The relevant paragraph from the spec for my second comment:

Each shredded field in the typed_value group is represented as a required group that contains optional value and typed_value fields. The value field stores the value as Variant-encoded binary when the typed_value cannot represent the field. This layout enables readers to skip data based on the field statistics for value and typed_value. The typed_value field may be omitted when not shredding fields as a specific type.

One more slightly pedantic clarification: the type of w and u in parquet are not VARIANT (i.e. only v is annotated with the Variant logical type). u and v are just shredded fields that happen to not have a typed_value field, only value.

friendlymatthew · 2025-07-13T01:54:05Z

parquet-variant-compute/src/shredding.rs

+    if metadata_field.is_nullable() {
+        return Err(ArrowError::InvalidArgumentError(
+            "Invalid VariantArray: metadata field can not be nullable".to_string(),
+        ));
+    }


I make sure to check metadata is not nullable. But I wonder if we should remove this. You could imagine a user wanting to use the same metadata throughout the entire building process?

I think for variant columns nested inside a shredded variant, we must not have a metadata column?
See https://github.com/apache/arrow-rs/pull/7921/files#r2204684924 above?

Yes, that is how I understood it as well.

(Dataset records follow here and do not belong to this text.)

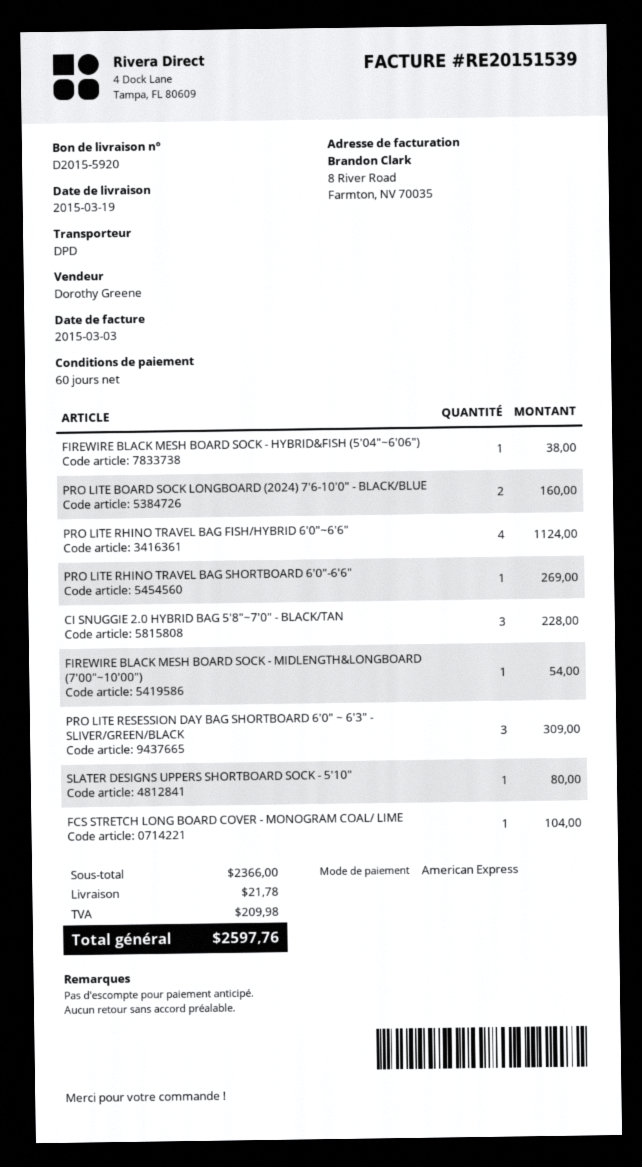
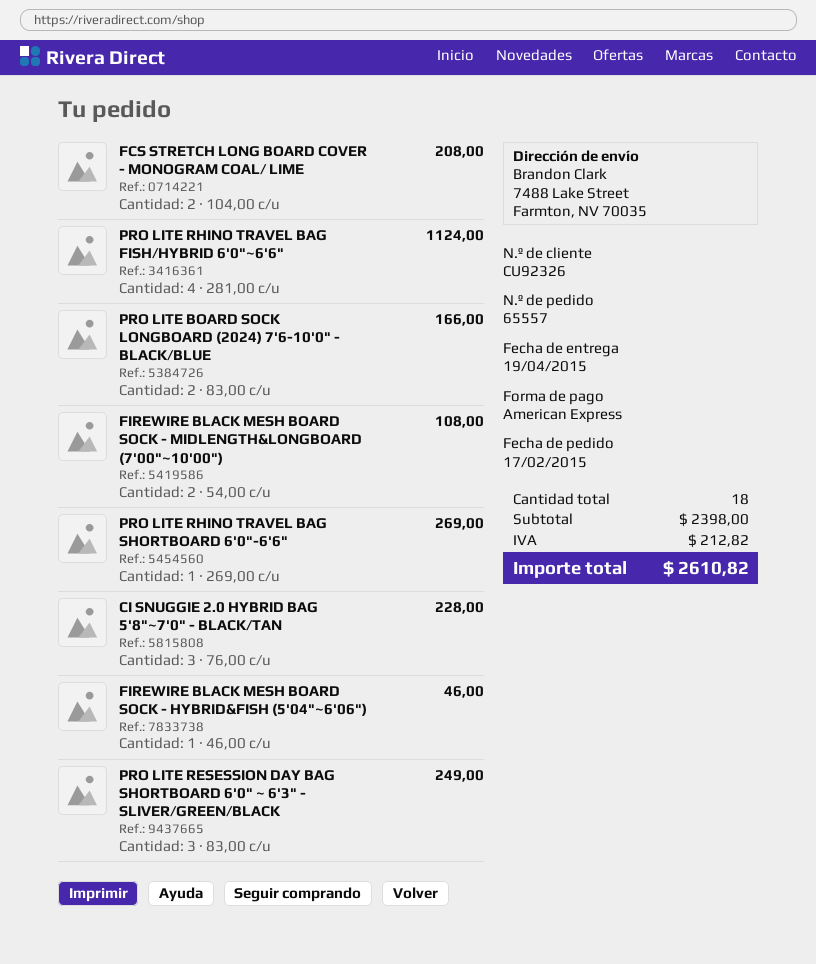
delivery date: 2015-03-19 -> 2015-04-19
FIREWIRE BLACK MESH BOARD SOCK - HYBRID&FISH (5'04"~6'06"): 1 for 38.00 -> 1 for 46.00
PRO LITE BOARD SOCK LONGBOARD (2024) 7'6-10'0" - BLACK/BLUE: 2 for 160.00 -> 2 for 166.00
FIREWIRE BLACK MESH BOARD SOCK - MIDLENGTH&LONGBOARD (7'00"~10'00"): 1 for 54.00 -> 2 for 108.00
PRO LITE RESESSION DAY BAG SHORTBOARD 6'0" ~ 6'3" - SLIVER/GREEN/BLACK: 3 for 309.00 -> 3 for 249.00
SLATER DESIGNS UPPERS SHORTBOARD SOCK - 5'10": 1 for 80.00 -> none
FCS STRETCH LONG BOARD COVER - MONOGRAM COAL/ LIME: 1 for 104.00 -> 2 for 208.00
subtotal: 2366.00 -> 2398.00
shipping: 21.78 -> none
tax: 209.98 -> 212.82
total: 2597.76 -> 2610.82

validate_shredded_schema is called at the top-level, if nested schemas exist, we recursively call validate_value_and_typed_value

This way, we only validate the metadata column once and at the top level

friendlymatthew · 2025-07-13T02:00:53Z

parquet-variant-compute/src/shredding.rs

+        // this is directly mapped from the spec's parquet physical types
+        // note, there are more data types we can support
+        // but for the sake of simplicity, I chose the smallest subset
+        match typed_value_field.data_type() {
+            DataType::Boolean
+            | DataType::Int32
+            | DataType::Int64
+            | DataType::Float32
+            | DataType::Float64
+            | DataType::BinaryView => {}
+            DataType::Union(union_fields, _) => {
+                union_fields
+                    .iter()
+                    .map(|(_, f)| f.clone())
+                    .try_for_each(|f| {
+                        let DataType::Struct(fields) = f.data_type().clone() else {
+                            return Err(ArrowError::InvalidArgumentError(
+                                "Expected struct".to_string(),
+                            ));
+                        };
+
+                        validate_value_and_typed_value(&fields, false)
+                    })?;
+            }
+
+            foreign => {
+                return Err(ArrowError::NotYetImplemented(format!(
+                    "Unsupported VariantArray 'typed_value' field, got {foreign}"
+                )))
+            }
+        }
+    }


I don't love this, but I treat the field DataTypes as the parquet physical type defined in the specification: https://github.com/apache/parquet-format/blob/master/VariantShredding.md#shredded-value-types.

I'm curious to get your thoughts, maybe we should stick with the Variant type mapping?

One reason why the current logic isn't the best is because when we go to reconstruct variants, certain variant types like int8 will get casted to a DataType::Int32. This means when we go to encode the values back to variant, we won't know their original types

I don't think we need to store (logical) int32 in memory just because parquet physically encodes them that way? When reading an int8 column from normal parquet, doesn't it come back as an int8 PrimitiveArray?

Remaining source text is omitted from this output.